Una particolare avvertenza però va data proprio in merito a quest'ultima caratteristica. La ricevuta di consegna contenente l'effettivo messaggio più copia degli allegati crea un effetto moltiplicatore dello spazio occupato, quindi bisogna periodicamente verificare quanto spazio si ha a disposizione dal proprio gestore.

Ma cosa accade se la trasmissione non avviene correttamente? Sia nel caso in cui l'errore si verifichi in fase di invio oppure di recapito, il mittente ne riceve comunicazione. Possibili esiti negativi sono:

  • Gestore del mittente impossibilitato ad accettare il messaggio. In questo caso restituirà un avviso di non accettazione contenente la motivazione di errore e la nota di impossibilità a consegnare il messaggio al destinatario;
  • Gestore del mittente impossibilitato a consegnare il messaggio alla casella PEC del destinatario. In pratica il gestore lo accetta ma non può consegnarlo, emetterà pertanto un avviso di mancata consegna;
  • Altre anomalie possono riguardare l'inoltro di un messaggio al destinatario con errori nell'indirizzo di PEC, l'invio del messaggio da una casella di posta che non sia PEC. In quest'ultimo caso sarà il destinatario a ricevere un avviso attraverso la "busta di anomalia", emessa dal proprio gestore PEC, messaggio che contiene comunque copia del messaggio originale, che andrà però recepito come semplice messaggio email, senza valore legale quindi.
  • Altri messaggi di errore possono riguardare ad esempio la presenza di email bloccate dal gestore per la presenza di files sospetti (virus) e vengono inviati contemporaneamente al mittente e al destinatario (ai sensi dell'art. 12 DPR 68/2005).


Tutti i messaggi veicolati attraverso gestori PEC risultano firmati digitalmente dai rispettivi gestori, ai quali spetta l'onere di apporre esatto riferimento temporale ai singoli messaggi e conservare traccia di ogni operazione svolta (tramite files di log) per almeno trenta mesi, in maniera tale che il mittente che abbia smarrito le ricevute possa comunque ricostruire cronologicamente tutte le operazioni effettuate, come stabilito dall'art. 6 -commi 7 e 11- del DPR 68/2005.

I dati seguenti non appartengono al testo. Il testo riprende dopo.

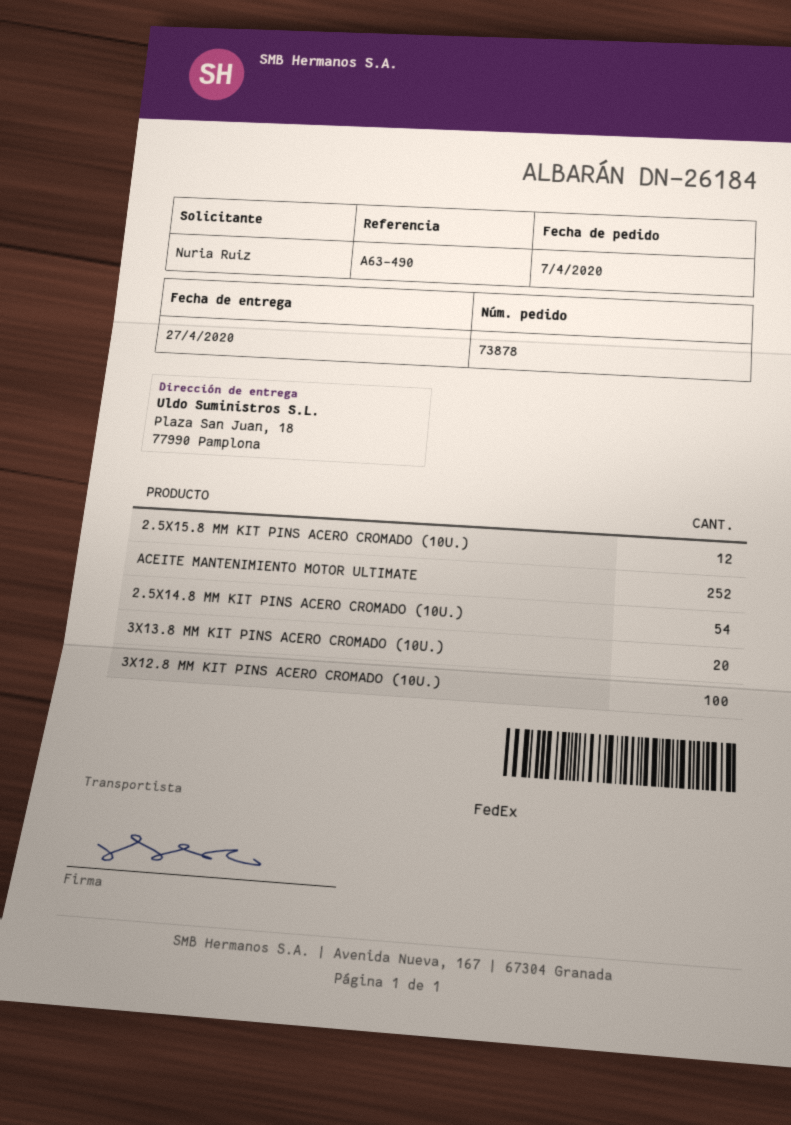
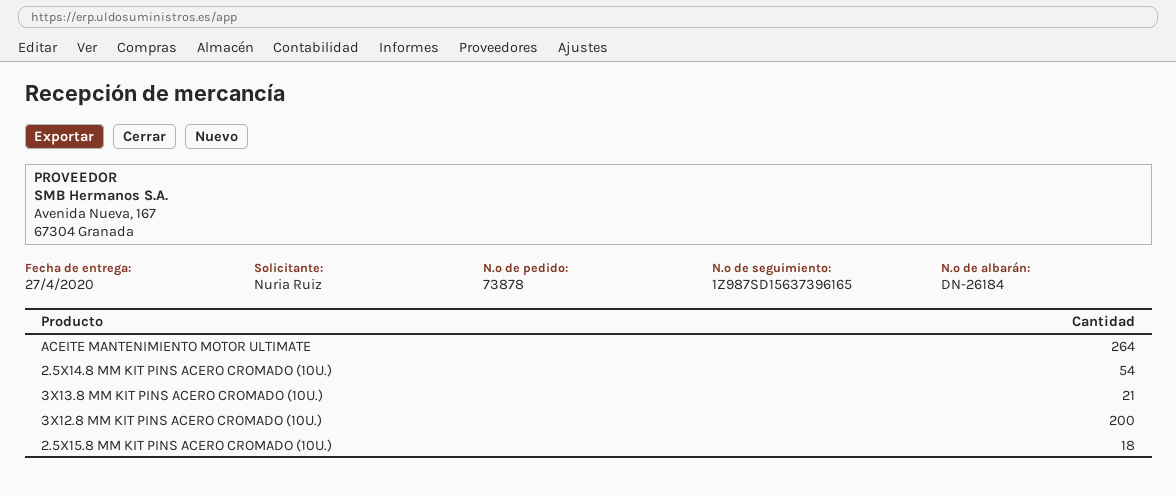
2.5X15.8 MM KIT PINS ACERO CROMADO (10U.): 12 -> 18
ACEITE MANTENIMIENTO MOTOR ULTIMATE: 252 -> 264
3X13.8 MM KIT PINS ACERO CROMADO (10U.): 20 -> 21
3X12.8 MM KIT PINS ACERO CROMADO (10U.): 100 -> 200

Ai destinatari rimane ovviamente l'onere di controllare la propria casella PEC leggendone accuratamente tutti i messaggi, per prendere effettiva conoscenza delle comunicazioni già notificate, ricordando ancora una volta che la notifica della PEC avviene con la ricevuta di conferma di avvenuta consegna al destinatario, indipendentemente poi dal fatto che sia stata effettivamente letta o meno.

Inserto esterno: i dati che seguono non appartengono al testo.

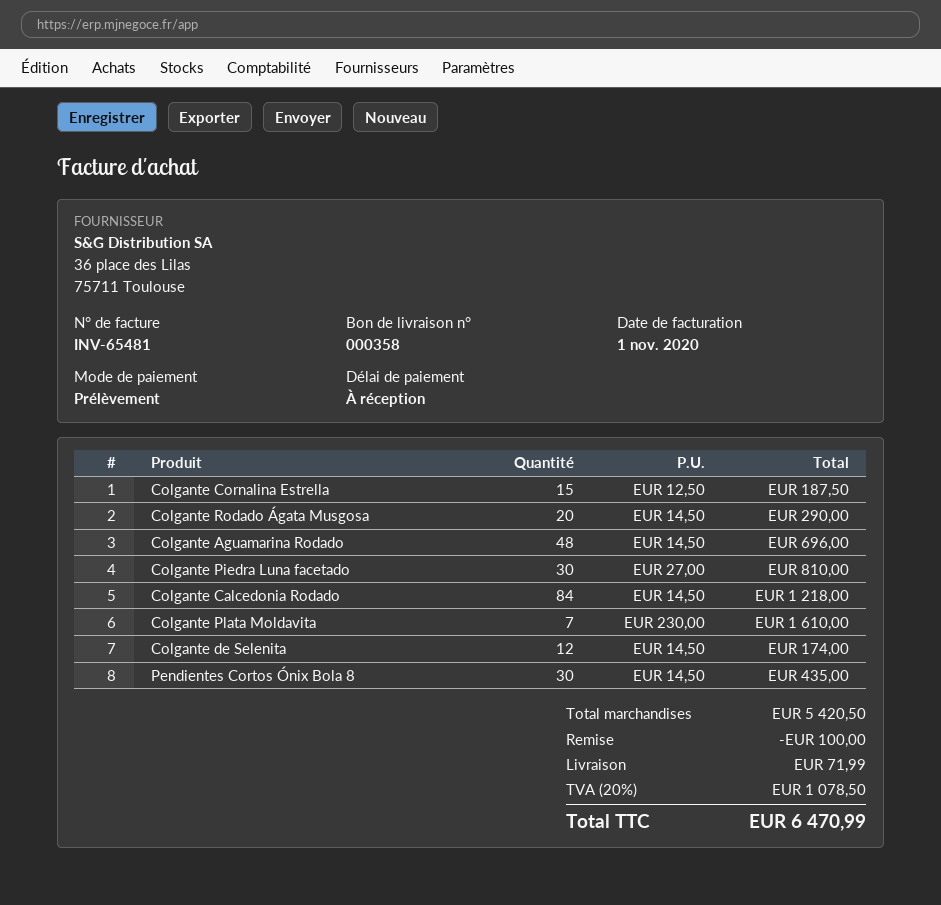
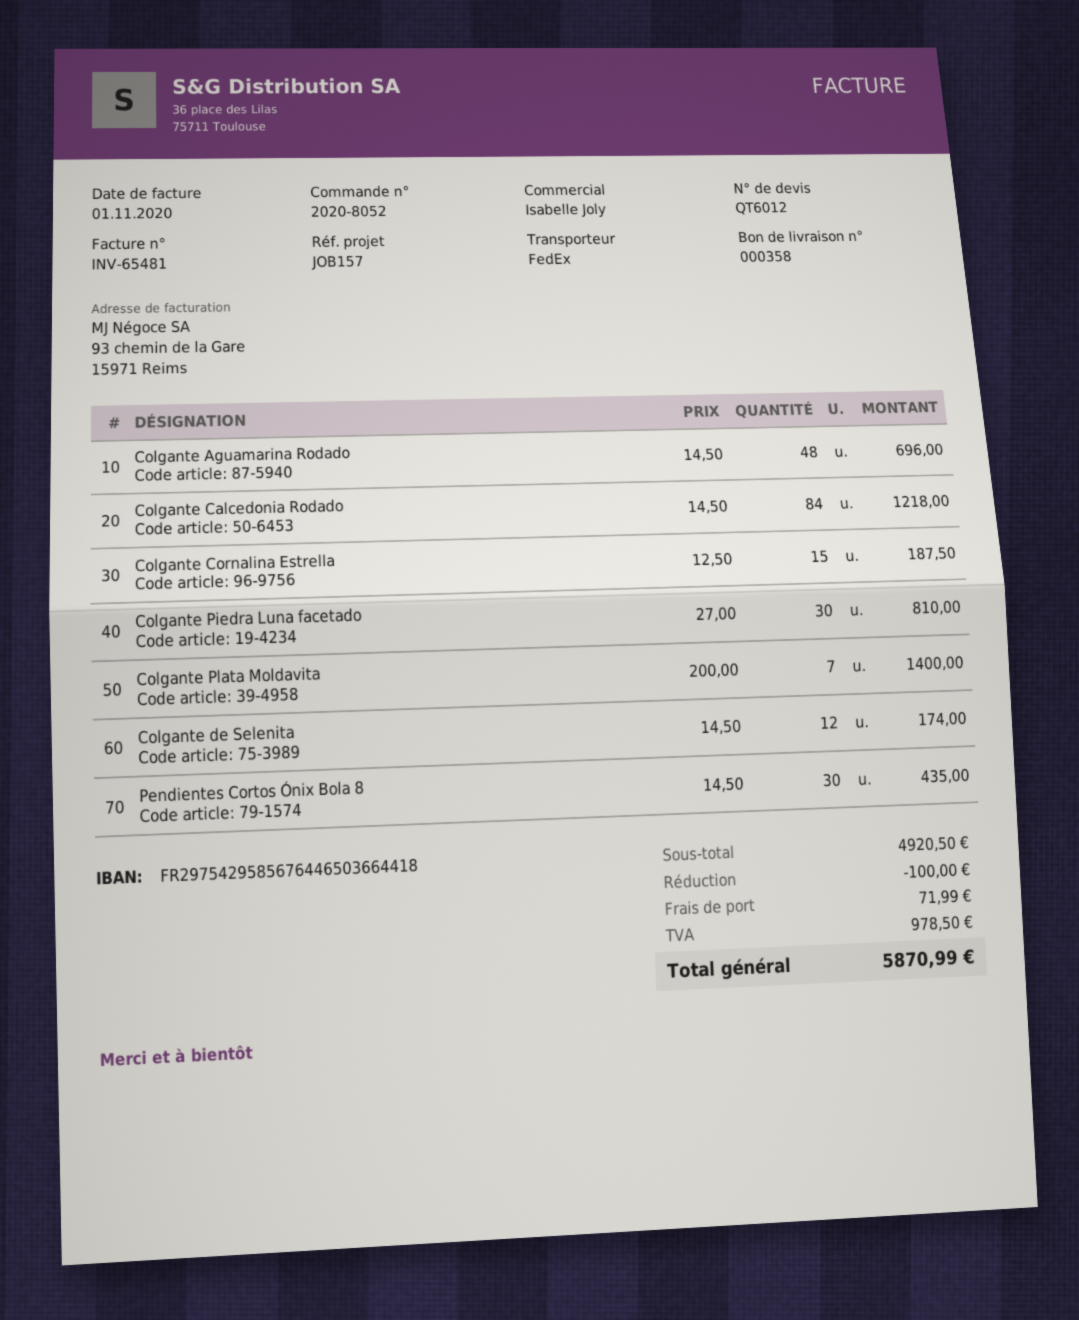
Colgante Rodado Ágata Musgosa: 20 x 14.50 = 290.00 -> none
Colgante Plata Moldavita: 7 x 230.00 = 1610.00 -> 7 x 200.00 = 1400.00
subtotal: 5420.50 -> 4920.50
tax: 1078.50 -> 978.50
total: 6470.99 -> 5870.99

Infine ricordiamo che la PEC può essere letta direttamente in area web, lasciando quindi i messaggi sul server del gestore (al quale si accede con nome utente e password da qualsiasi postazione collegata al web), o si può scaricare con un qualunque programma di posta elettronica sul proprio computer (in questo caso il server viene però svuotato dai messaggi e sarà opportuno avere sempre un salvataggio di tutti i messaggi su supporto esterno al fine di prevenire anomalie al computer che non giustificano la perdita dei dati di fronte alla Legge). Nel caso si utilizzi quindi un software di posta elettronica bisognerà attribuire all'account specifici parametri che sono comunicati dal Gestore.